MEMORANDUM AND ORDER

MAGNUSON, Chief Judge.

This matter is before the Court upon Defendant Minnesota Mining and Manufacturing Company's Motion for Summary Judgment against thirteen of the Plaintiffs. For the following reasons, Defendant's motion is granted.

BACKGROUND

The present case involves silicone breast implants manufactured by Defendant Minnesota Mining and Manufacturing Company ("3M") and Defendant McGhan Medical Corporation ("McGhan"). In 1997, several hundred silicone breast implant cases were transferred to this Court by the Honorable Jack B. Weinstein of the Eastern District of New York. Included in the cases transferred were disputes involving implants manufactured and sold by McGhan after 3M sold its implant business to McGhan. These cases are the subject of the present motion.

Silicone breast implants were first marketed in the United States by Dow Corning Corporation. At that time, Donald McGhan was an engineer for Dow Corning. In 1974, Donald McGhan and some of his colleagues formed McGhan Medical Corporation ("McGhan I"), where they marketed their own line of breast implants. In 1977, 3M purchased McGhan I. Following the acquisition, 3M created a new wholly-owned subsidiary named McGhan Medical Corporation ("McGhan II").

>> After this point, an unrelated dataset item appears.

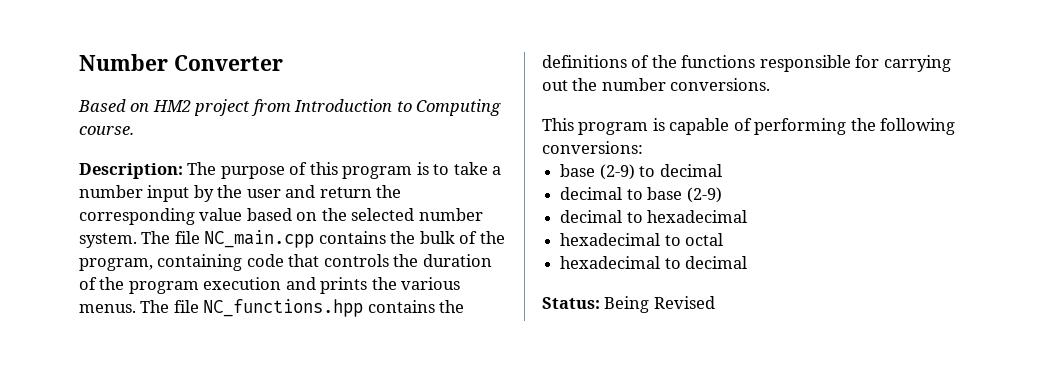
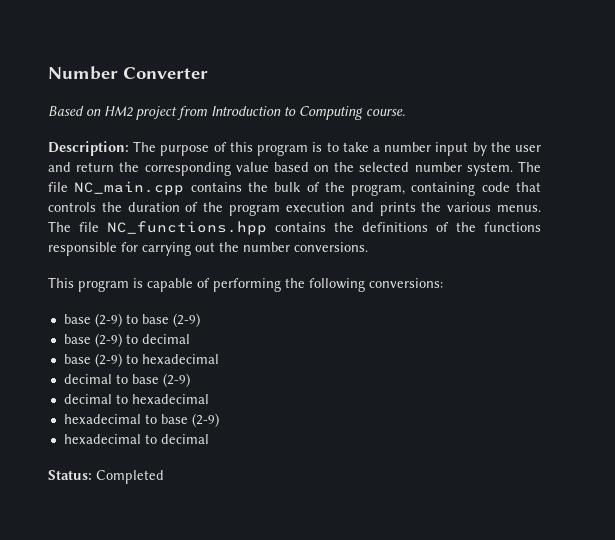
(643, 147) none -> [63,313,200,327] // base (2-9) to base (2-9)
(722, 170) none -> [63,353,219,367] // base (2-9) to hexadecimal
[685,233,724,246] octal -> [160,413,219,427] base (2-9)
[604,296,715,313] Being Revised -> [96,470,164,484] Completed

Plaintiffs allege that 3M learned of many defects and risks associated with silicone implants prior to the purchase of McGhan I. At any rate, it is undisputed that during the time 3M manufactured and sold silicone breast implants, it became aware of risks associated with them. Specifically, patients experienced problems such as capsular contracture (formation of scar tissue through fibrosis), gel bleed (liquid silicone leaking outside of the intact shell of the implant), silent rupture (rupture which was not immediately detected), migration of leaked silicone away from the breasts, and inflammation. In 1984, 3M divested itself of the silicone breast implant product line, selling the business to a newly created McGhan entity, McGhan Medical Corporation ("McGhan III").

McGhan III purchased 3M's breast implant business for $5.5 million; $2.75 million of this purchase price was paid by promissory note, payable within three years of the closing. Although the breast implant business belonged solely to McGhan III following the sale, 3M continued to provide McGhan III with selected services for a short period of time. 3M also retained its leasehold on the property where the implants were manufactured; thus, in effect, 3M became McGhan III's landlord.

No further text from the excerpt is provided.